There are various examples of indexing that laypersons (non-engineers and non-machinists) can find in everyday life. These motions are not always called by the name indexing, but the idea is essentially similar:
- The motion of a retractable utility knife blade, which often will have well-defined discrete positions (fully retracted, ¼-exposed, ½-exposed, ¾-exposed, fully exposed)
- The indexing of a revolver's cylinder with each shot

== Manufacturing applications==

Indexing is vital in manufacturing, especially mass production, where a well-defined cycle of motions must be repeated quickly and easily—but precisely—for each interchangeable part that is made. Without indexing capability, all manufacturing would have to be done on a craft basis, and interchangeable parts would have very high unit cost because of the time and skill needed to produce each unit. In fact, the evolution of modern technologies depended on the shift in methods from crafts (in which toolpath is controlled via operator skill) to indexing-capable toolpath control.
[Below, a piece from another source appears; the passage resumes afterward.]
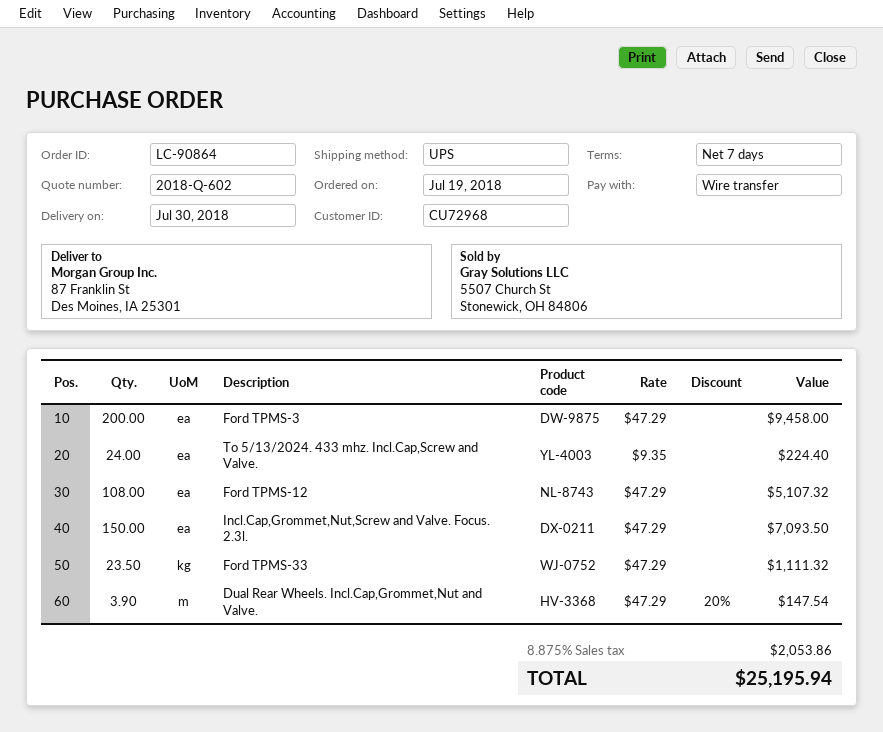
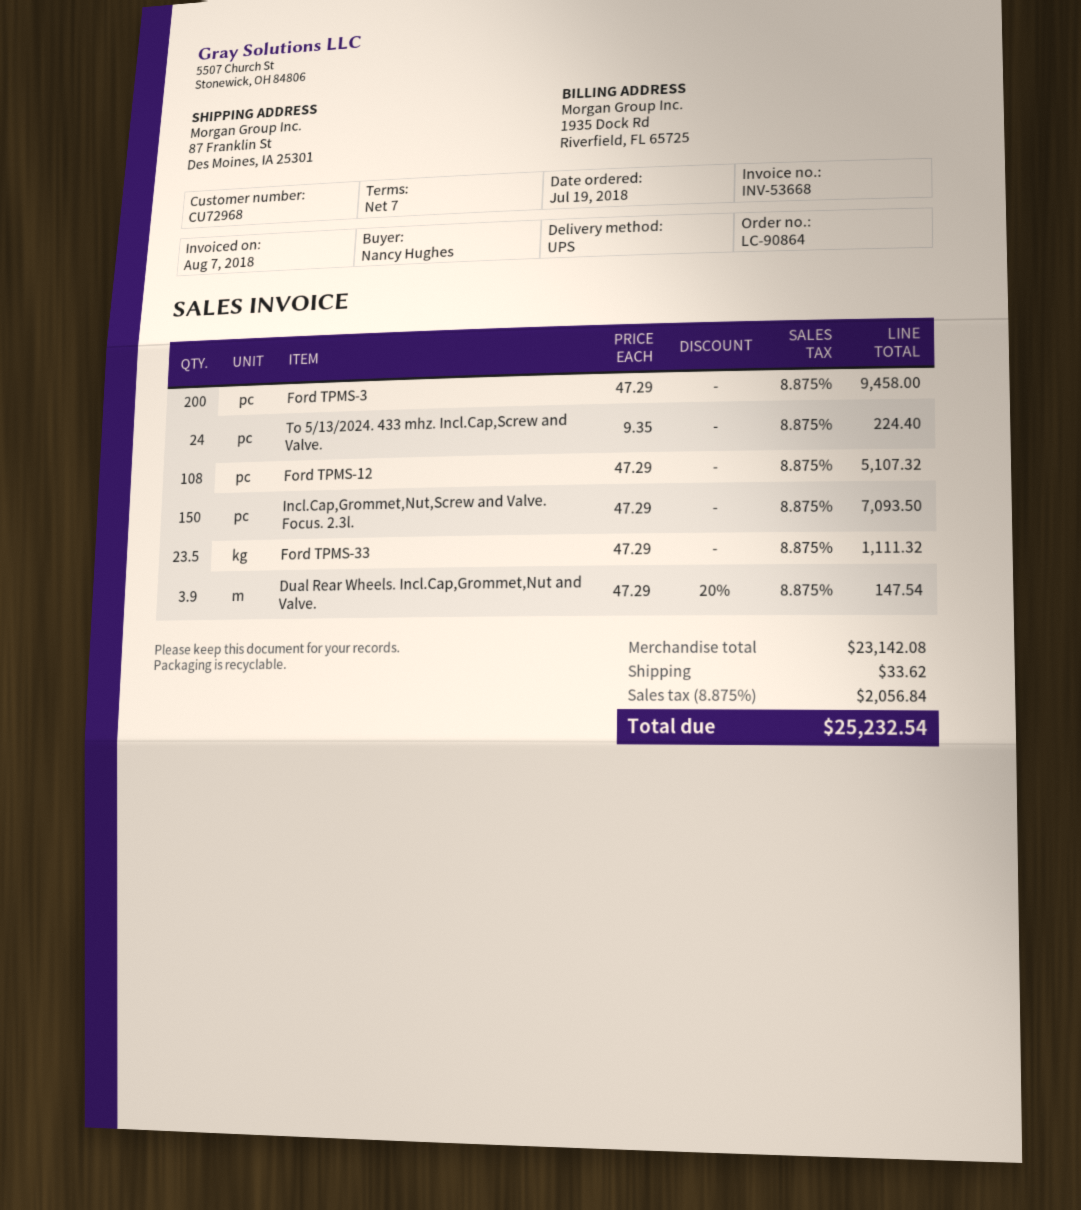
shipping: none -> 33.62
tax: 8.875% = 2053.86 -> 8.875% = 2056.84
total: 25195.94 -> 25232.54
A prime example of this theme was the development of the turret lathe, whose turret indexes tool positions, one after another, to allow successive tools to move into place, take precisely placed cuts, then make way for the next tool.
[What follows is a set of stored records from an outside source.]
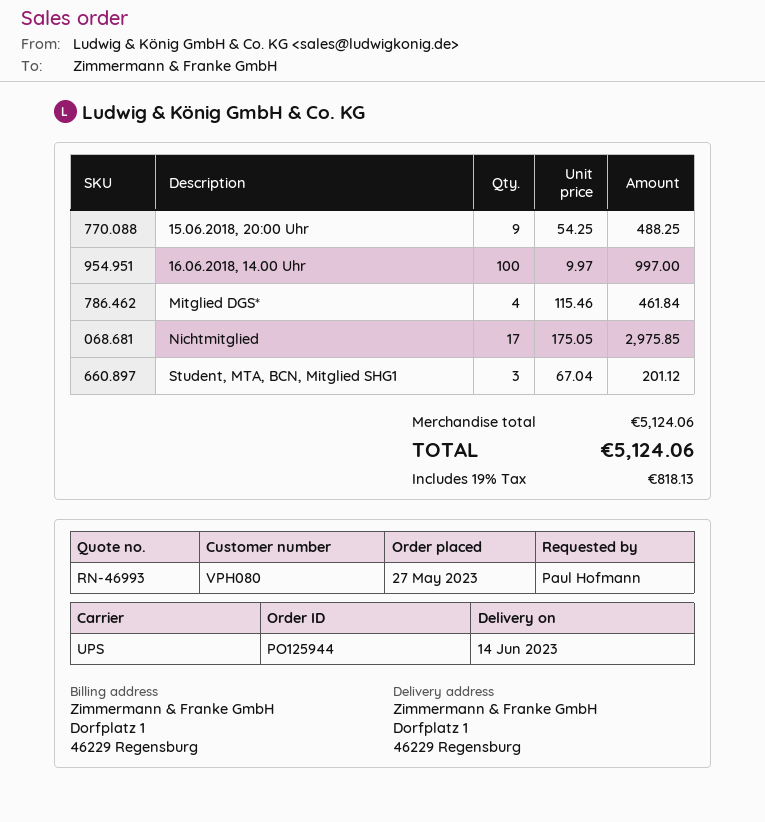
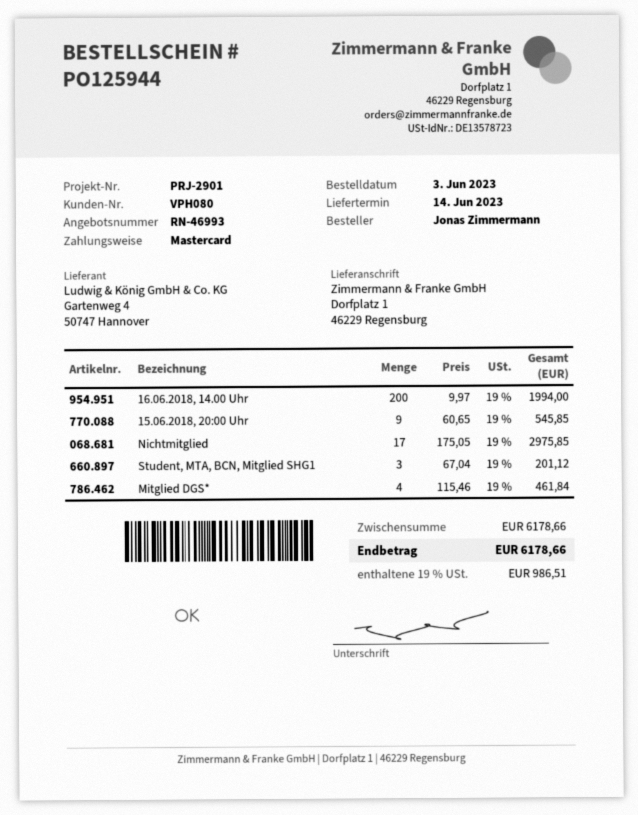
order date: 2023-05-27 -> 2023-06-03
ordered by: Paul Hofmann -> Jonas Zimmermann
15.06.2018, 20:00 Uhr: 9 x 54.25 = 488.25 -> 9 x 60.65 = 545.85
16.06.2018, 14.00 Uhr: 100 x 9.97 = 997.00 -> 200 x 9.97 = 1994.00
subtotal: 5124.06 -> 6178.66
tax: 19% = 818.13 -> 19% = 986.51
total: 5124.06 -> 6178.66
=== How indexing is achieved in manufacturing ===

Indexing capability is provided in two fundamental ways: with or without Information technology (IT).

==== Non-IT-assisted physical guidance ====

Non-IT-assisted physical guidance was the first means of providing indexing capability, via purely mechanical means. It allowed the Industrial Revolution to progress into the Machine Age. It is achieved by jigs, fixtures, and machine tool parts and accessories, which control toolpath by the very nature of their shape, physically limiting the path for motion. Some archetypal examples, developed to perfection before the advent of the IT era, are drill jigs, the turrets on manual turret lathes, indexing heads for manual milling machines, rotary tables, and various indexing fixtures and blocks that are simpler and less expensive than indexing heads, and serve quite well for most indexing needs in small shops. Although indexing heads of the pre-CNC era are now mostly obsolete in commercial manufacturing, the principle of purely mechanical indexing is still a vital part of current technology, in concert with IT, even as it has been extended to newer uses, such as the indexing of CNC milling machine toolholders or of indexable cutter inserts, whose precisely controlled size and shape allows them to be rotated or replaced quickly and easily without changing overall tool geometry.
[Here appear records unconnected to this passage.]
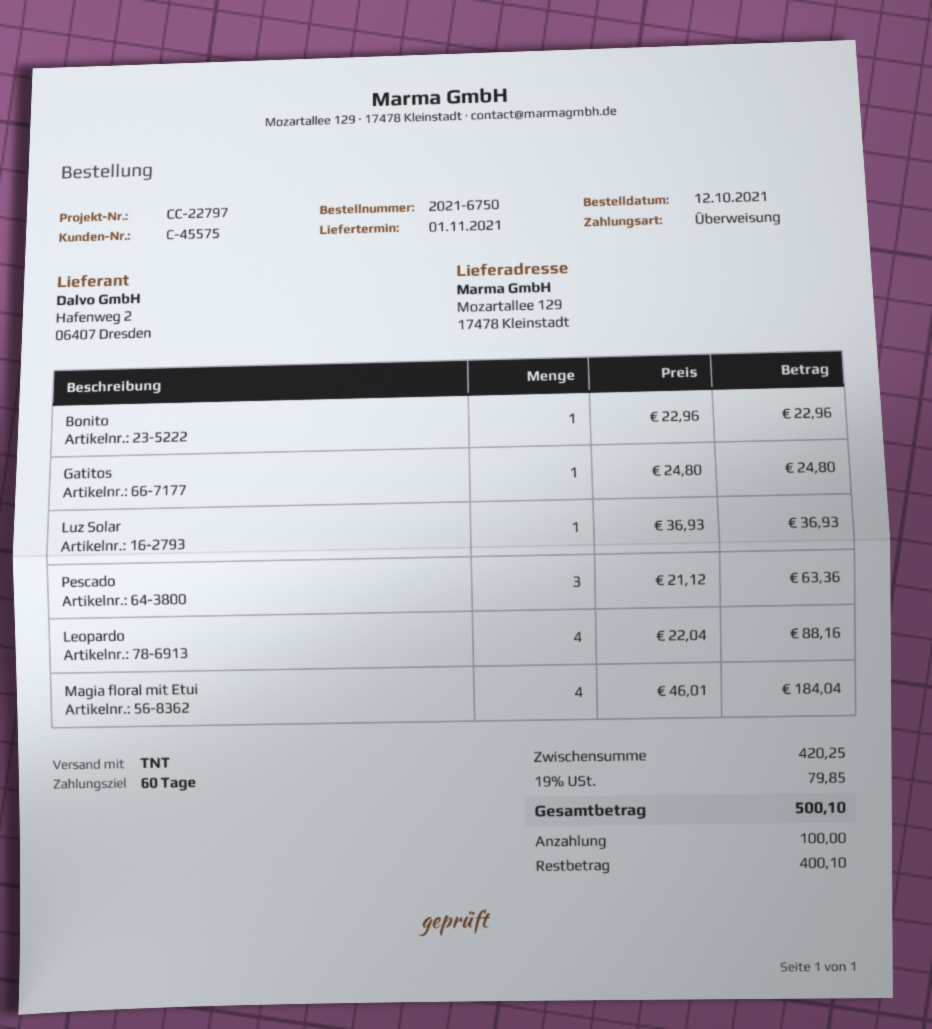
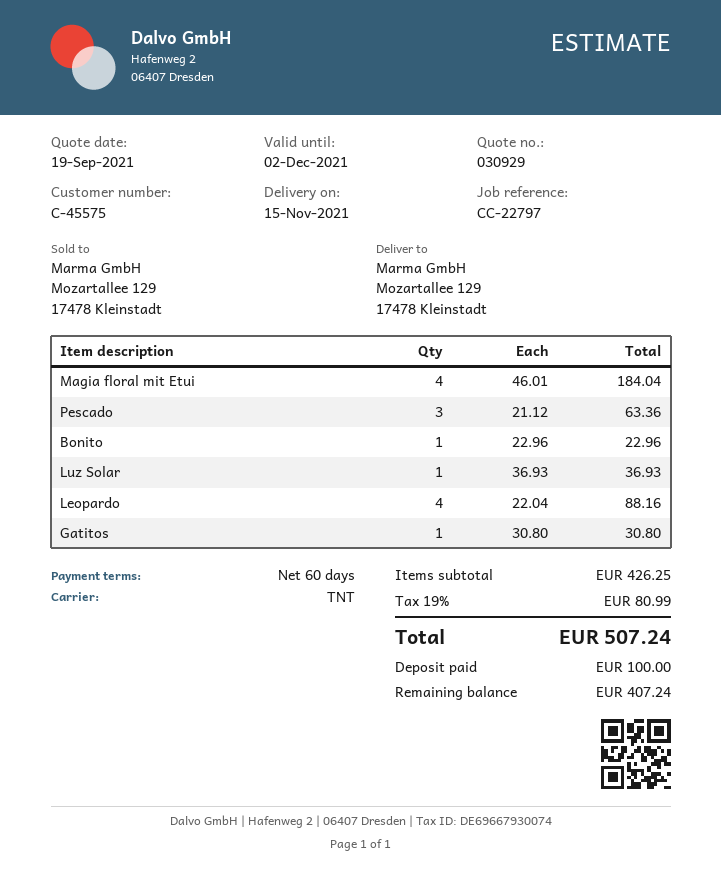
delivery date: 2021-11-01 -> 2021-11-15
Gatitos: 1 x 24.80 = 24.80 -> 1 x 30.80 = 30.80
subtotal: 420.25 -> 426.25
tax: 19% = 79.85 -> 19% = 80.99
total: 500.10 -> 507.24
balance: 400.10 -> 407.24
==== IT-assisted physical guidance ====

IT-assisted physical guidance (for example, via NC, CNC, or robotics) has been developed since the World War II era and uses electromechanical and electrohydraulic servomechanisms to translate digital information into position control. These systems also ultimately physically limit the path for motion, as jigs and other purely mechanical means do; but they do it not simply through their own shape, but rather using changeable information.

==Bibliography==
- Bulgin, J. Randolph (2011). "Indexing basics"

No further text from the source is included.